Sur le fond de cette guerre de mots entre l'Ontario et le Québec, le premier ministre canadien sir John A. Macdonald a négocié avec les délégués de la Rivière-Rouge. L'emploi de la force militaire n'était pas une possibilité : le Canada n'avait pas sa propre armée à l'époque et le gouvernement britannique avait dit qu'il n'enverrait pas de troupes à la Rivière-Rouge tant que le Canada ne se serait pas entendu avec les représentants de la collectivité. Entre-temps, les délégués de la Rivière-Rouge avaient ajouté plusieurs autres exigences à la liste des droits qui avait été approuvée par la convention de 40. Ils demandaient maintenant que la Terre de Rupert se joigne au Canada en tant que province autogouvernée plutôt que comme un territoire régi par un gouvernement nommé, ainsi que la protection du système scolaire catholique et la garantie que les tribunaux canadiens ne poursuivraient pas en justice ceux qui avaient participé à la résistance.

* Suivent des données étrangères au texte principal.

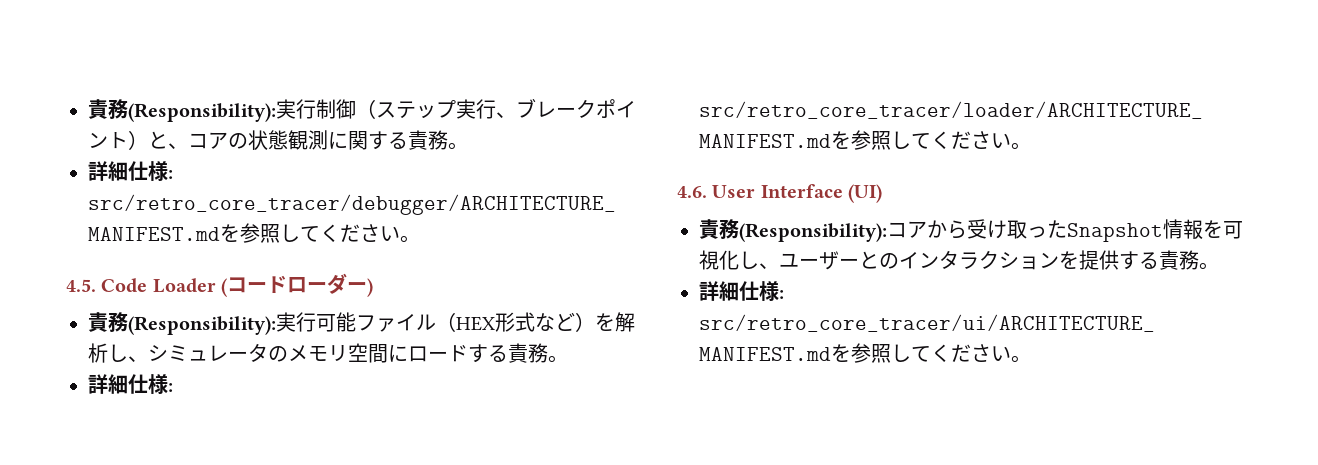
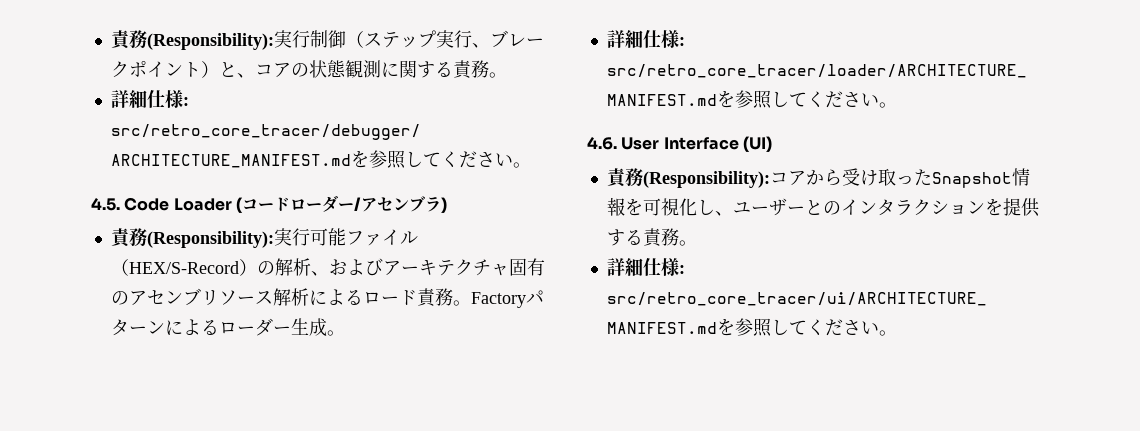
- 4.5. Code Loader (コードローダー)
+ 4.5. Code Loader (コードローダー/アセンブラ)
- 責務(Responsibility):実行可能ファイル（HEX形式など）を解析し、シミュレータのメモリ空間にロードする責務。
+ 責務(Responsibility):実行可能ファイル（HEX/S-Record）の解析、およびアーキテクチャ固有のアセンブリソース解析によるロード責務。Factoryパターンによるローダー生成。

Le gouvernement canadien a accepté que la Rivière-Rouge se joigne à la Confédération en qualité de nouvelle province, qui s'appellerait le Manitoba. Elle serait toute petite, ne couvrant guère plus qu'un rayon de 60 milles à partir du confluent de la rivière Rouge et de la rivière Assiniboine. On a reconnu qualité égale au français et à l'anglais devant les tribunaux et à l'assemblée législative, et il a été prévu que l'État financerait un système scolaire protestant et un système catholique. Le gouvernement a accepté que 1,4 million d'acres soient réservées aux enfants des gens d'ascendance partiellement autochtone en reconnaissance de leurs droits fonciers héréditaires. La nouvelle province n'aurait pas tous les pouvoirs des autres provinces pour ce qui était du contrôle de ses ressources naturelles, mais la résistance avait dans une large mesure atteint ses buts. Un assez gros détail restait à régler : le gouvernement canadien n'était pas prêt à accorder une amnistie aux chefs de la résistance à un moment où l'opinion publique en Ontario considérait Riel et ses partisans comme des meurtriers. Au lieu, les agents du gouvernement canadien ont convaincu les délégués qu'ils s'arrangeraient pour que le gouvernement britannique accorde l'amnistie requise.